About this exercise: Copy nothing but the line with "(1190, 63) none" and the lines that follow it to the end of the entries below, and keep the pictures out.

START Data provided

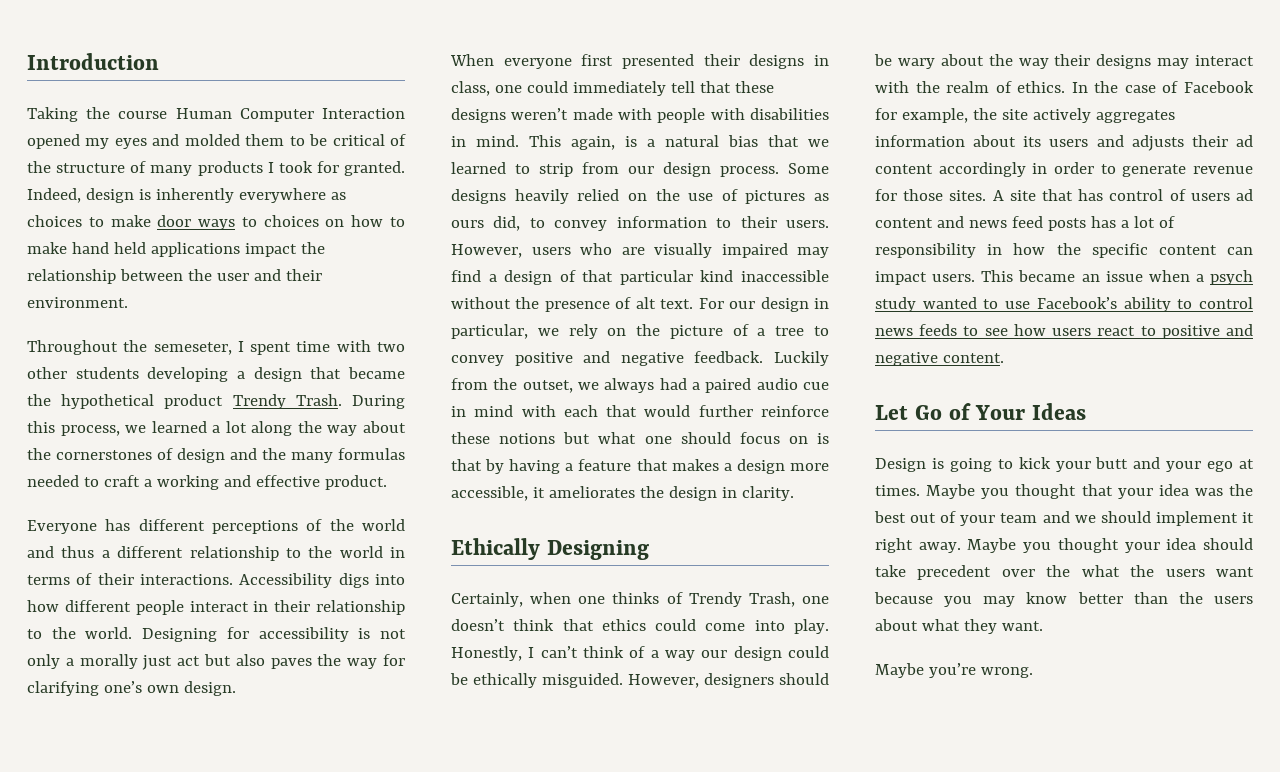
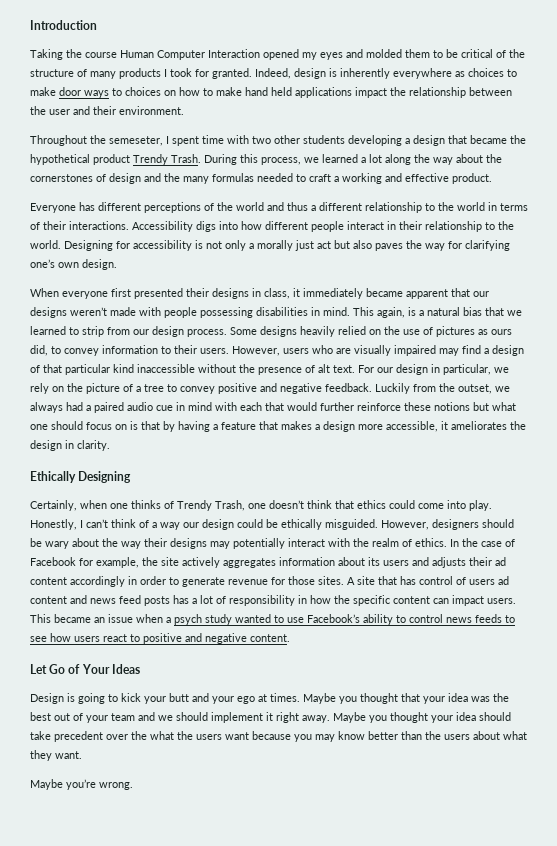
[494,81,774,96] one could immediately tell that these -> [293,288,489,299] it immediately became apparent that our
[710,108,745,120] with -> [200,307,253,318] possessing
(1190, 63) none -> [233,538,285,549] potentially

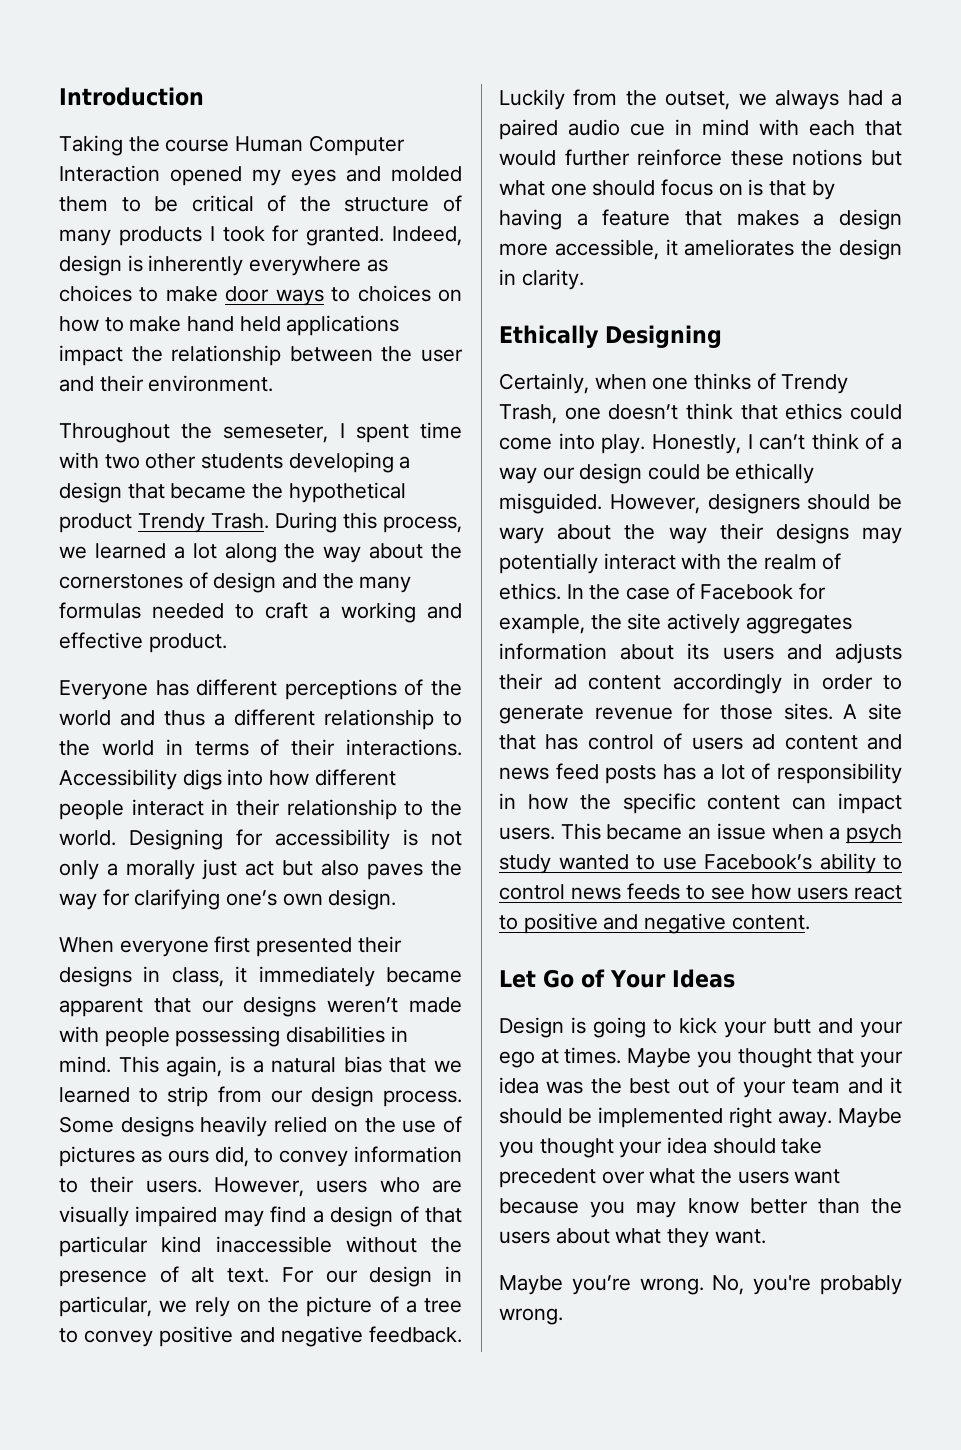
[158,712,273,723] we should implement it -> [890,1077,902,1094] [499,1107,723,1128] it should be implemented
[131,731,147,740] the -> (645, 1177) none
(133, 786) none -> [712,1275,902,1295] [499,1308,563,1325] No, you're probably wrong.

END Data provided

Solution to the exercise:
(1190, 63) none -> [233,538,285,549] potentially

[158,712,273,723] we should implement it -> [890,1077,902,1094] [499,1107,723,1128] it should be implemented
[131,731,147,740] the -> (645, 1177) none
(133, 786) none -> [712,1275,902,1295] [499,1308,563,1325] No, you're probably wrong.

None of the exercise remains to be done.